Of course, intimate photos of Bob Dylan and Prince appear in the book, but Hijinx and Hearsay delves further into the local scene by excavating stories of the West Bank folk music explosion, and delving into the rise of the 80's punk scene with bands like Husker Du and The Replacements. Beyond musicians, the book also describes encounters with the comedians Louie Anderson, Joel Hodgson, and Jerry Seinfeld, and outsized personalities like William Burroughs, Dr. Seuss, Gary Busey, and Garrison Keillor. The book also pays tribute to numerous female comedians that jumpstarted the local comedy scene, including Lizz Winstead, Susan Vass, and Phyllis Wright.

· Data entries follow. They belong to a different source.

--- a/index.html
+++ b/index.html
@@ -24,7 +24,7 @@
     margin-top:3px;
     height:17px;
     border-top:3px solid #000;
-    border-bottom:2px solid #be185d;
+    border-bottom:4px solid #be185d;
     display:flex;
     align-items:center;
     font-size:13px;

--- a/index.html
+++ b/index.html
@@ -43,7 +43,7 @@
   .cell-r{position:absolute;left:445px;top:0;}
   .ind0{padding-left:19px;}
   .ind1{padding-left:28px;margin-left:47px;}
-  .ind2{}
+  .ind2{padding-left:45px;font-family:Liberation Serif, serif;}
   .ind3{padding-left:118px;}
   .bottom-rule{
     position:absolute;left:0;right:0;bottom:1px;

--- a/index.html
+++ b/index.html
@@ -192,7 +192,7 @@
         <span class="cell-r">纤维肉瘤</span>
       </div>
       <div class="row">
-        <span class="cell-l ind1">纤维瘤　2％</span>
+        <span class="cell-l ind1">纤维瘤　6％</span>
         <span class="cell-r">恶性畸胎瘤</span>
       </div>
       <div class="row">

Keller knew instantly that Prince would become famous, right out of the gate. "The fact that he produced his first record, played most of the instruments on it, and once he got on beyond the Capri Theater debut, his live performances were thrilling." Keller said. "He had a persona. Even though he was famously shy, there was something about him."

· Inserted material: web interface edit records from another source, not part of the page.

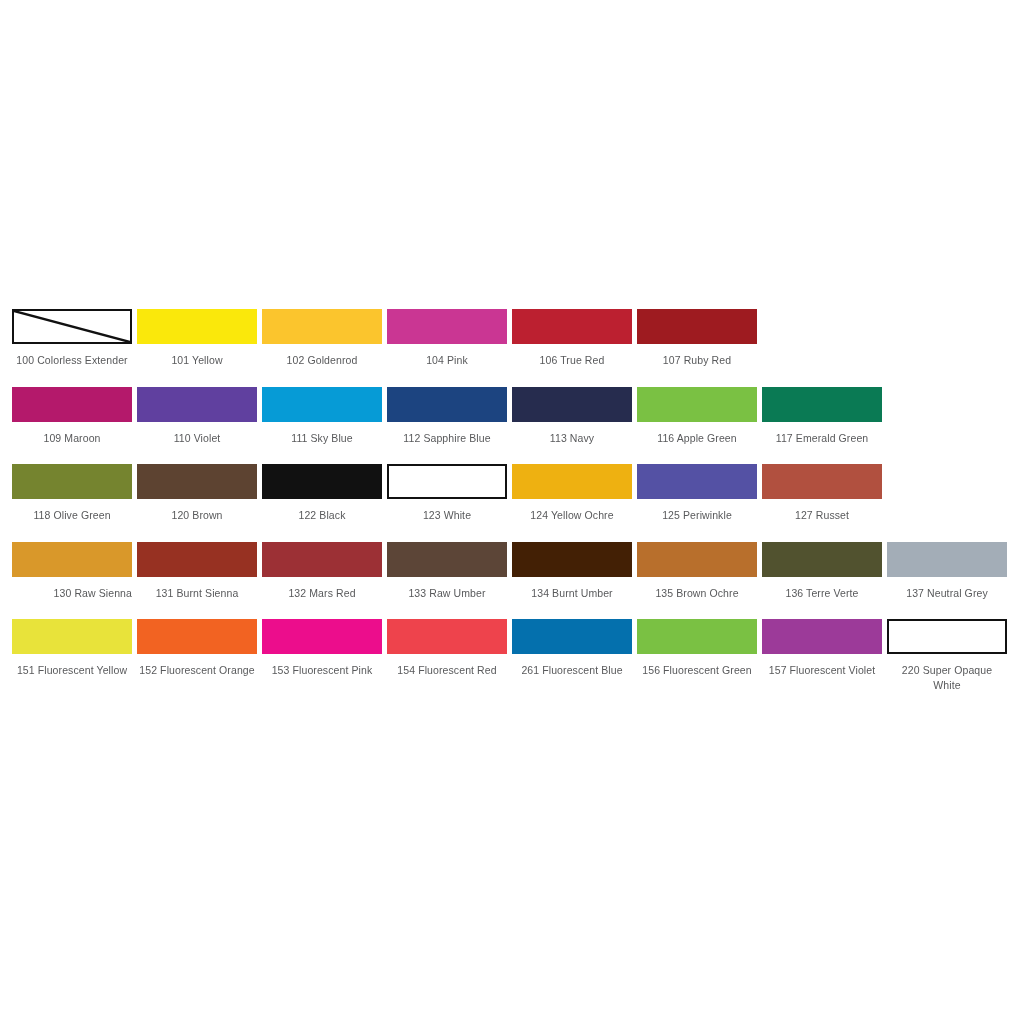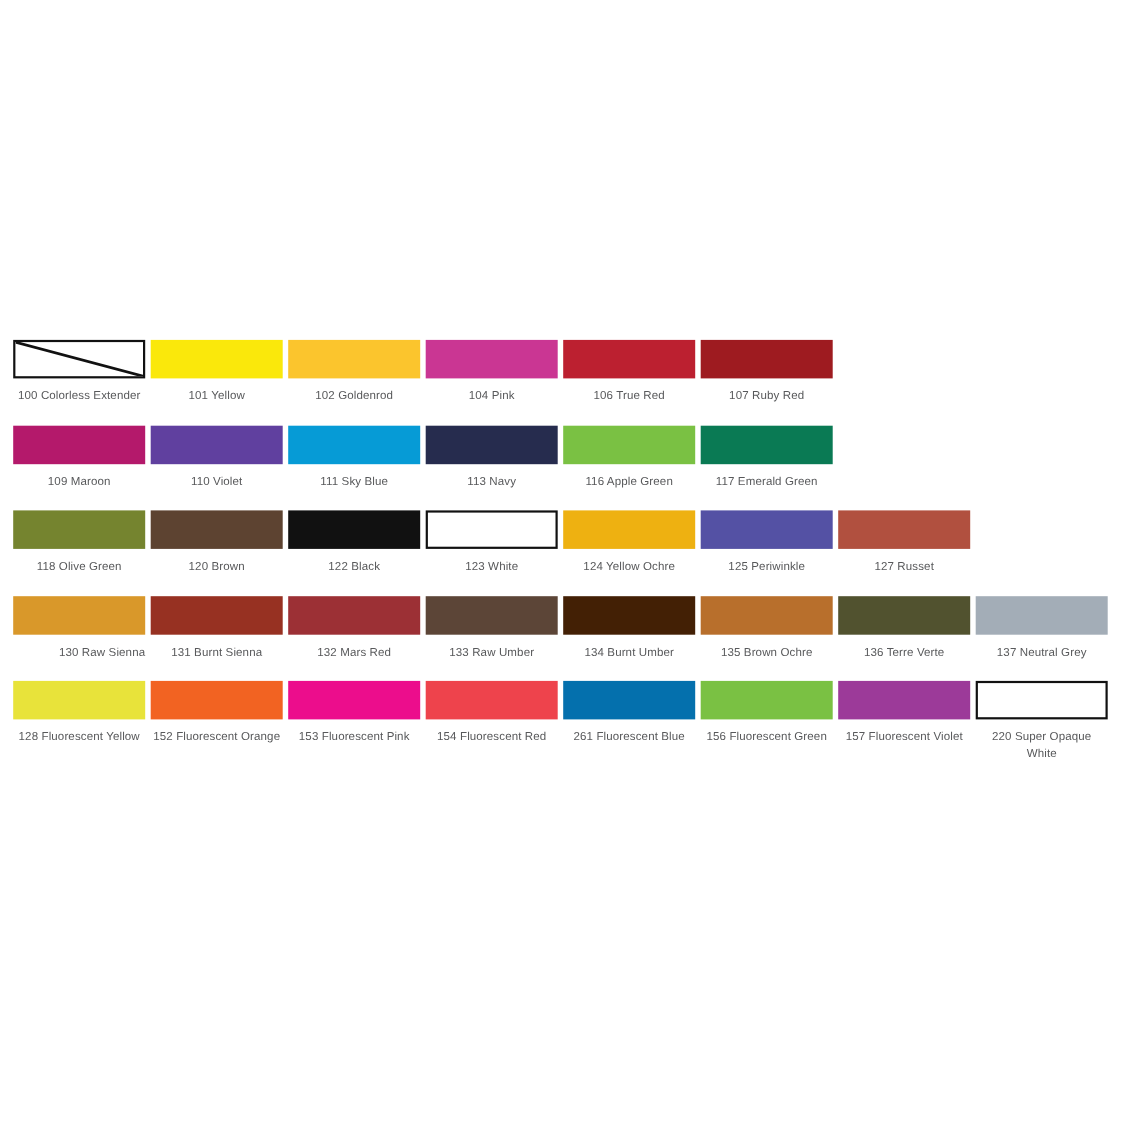--- a/index.html
+++ b/index.html
@@ -129,6 +129,10 @@
         <div class="swatch-label" style="color: rgb(88, 89, 91);">111 Sky Blue</div>
       </div>
       <div class="swatch-cell">
+        <div class="swatch-chip" style="background: rgb(28, 68, 128);"></div>
+        <div class="swatch-label" style="color: rgb(88, 89, 91);">112 Sapphire Blue</div>
+      </div>
+      <div class="swatch-cell">
         <div class="swatch-chip" style="background: rgb(38, 44, 78);"></div>
         <div class="swatch-label" style="color: rgb(88, 89, 91);">113 Navy</div>
       </div>

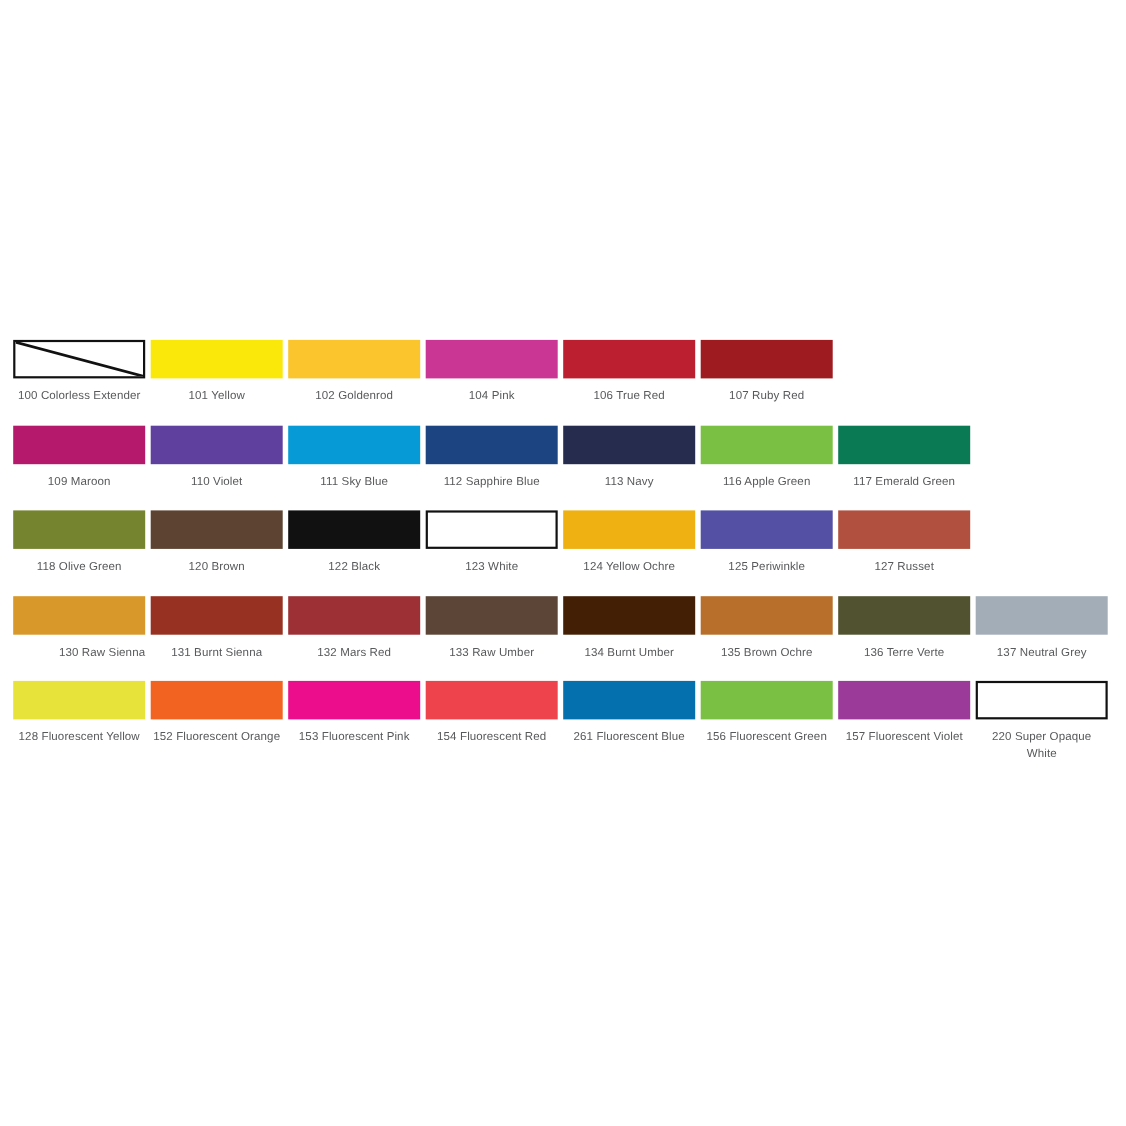--- a/index.html
+++ b/index.html
@@ -212,7 +212,7 @@
     <div class="swatch-row tall">
       <div class="swatch-cell">
         <div class="swatch-chip" style="background: rgb(232, 227, 58);"></div>
-        <div class="swatch-label" style="color: rgb(88, 89, 91);">128 Fluorescent Yellow</div>
+        <div class="swatch-label" style="color: rgb(88, 89, 91);">151 Fluorescent Yellow</div>
       </div>
       <div class="swatch-cell">
         <div class="swatch-chip" style="background: rgb(242, 99, 34);"></div>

Now in PR, Keller represents local performers like singer-songwriter Jeff Arundel, Prince's New Power Generation or Steven Greenberg, the writer of Funkytown with Lipps Inc., although he continues to write when he can. In 1997, the owner of City Pages at the time bought the Twin Cities Reader and shut it down in the same week, without warning staff. The countless photographs and negatives Helgeson had taken over the years were thrown away–no courtesy call given to claim them from the files. Hijinx and Hearsay preserves Twin Cities history while revealing the backstory of how the arts scene became what it is today.
"As Doug Sahm says in the book, it's one of America's last unspoiled cities, although I think if rents can creep any higher it will become very spoiled very soon," Keller says.